:: ENTRIES SUPPLIED ::
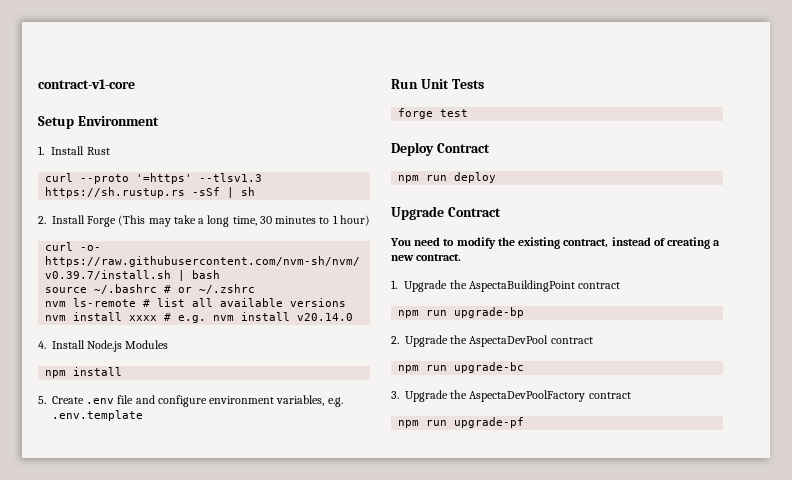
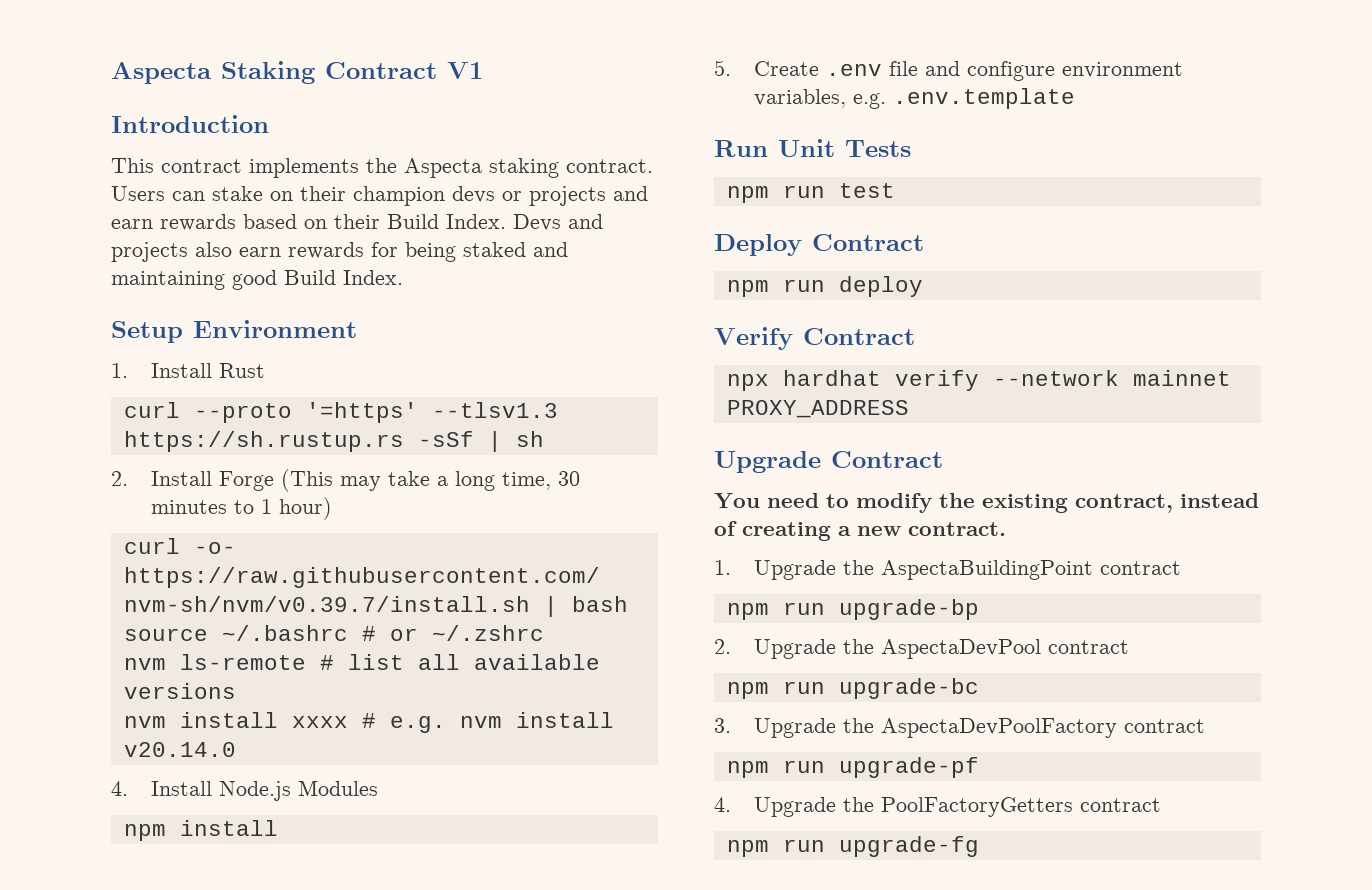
- contract-v1-core
+ Aspecta Staking Contract V1
+ Introduction
+ This contract implements the Aspecta staking contract. Users can stake on their champion devs or projects and earn rewards based on their Build Index. Devs and projects also earn rewards for being staked and maintaining good Build Index.
- forge test
+ npm run test
+ Verify Contract
+ npx hardhat verify --network mainnet PROXY_ADDRESS
+ 4. Upgrade the PoolFactoryGetters contract
+ npm run upgrade-fg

:: PROBLEM REQUIREMENTS ::
Look through the entries above and report each line where the string "Aspecta" occurs.

:: SOLUTION FOR THIS EXERCISE ::
+ Aspecta Staking Contract V1
+ This contract implements the Aspecta staking contract. Users can stake on their champion devs or projects and earn rewards based on their Build Index. Devs and projects also earn rewards for being staked and maintaining good Build Index.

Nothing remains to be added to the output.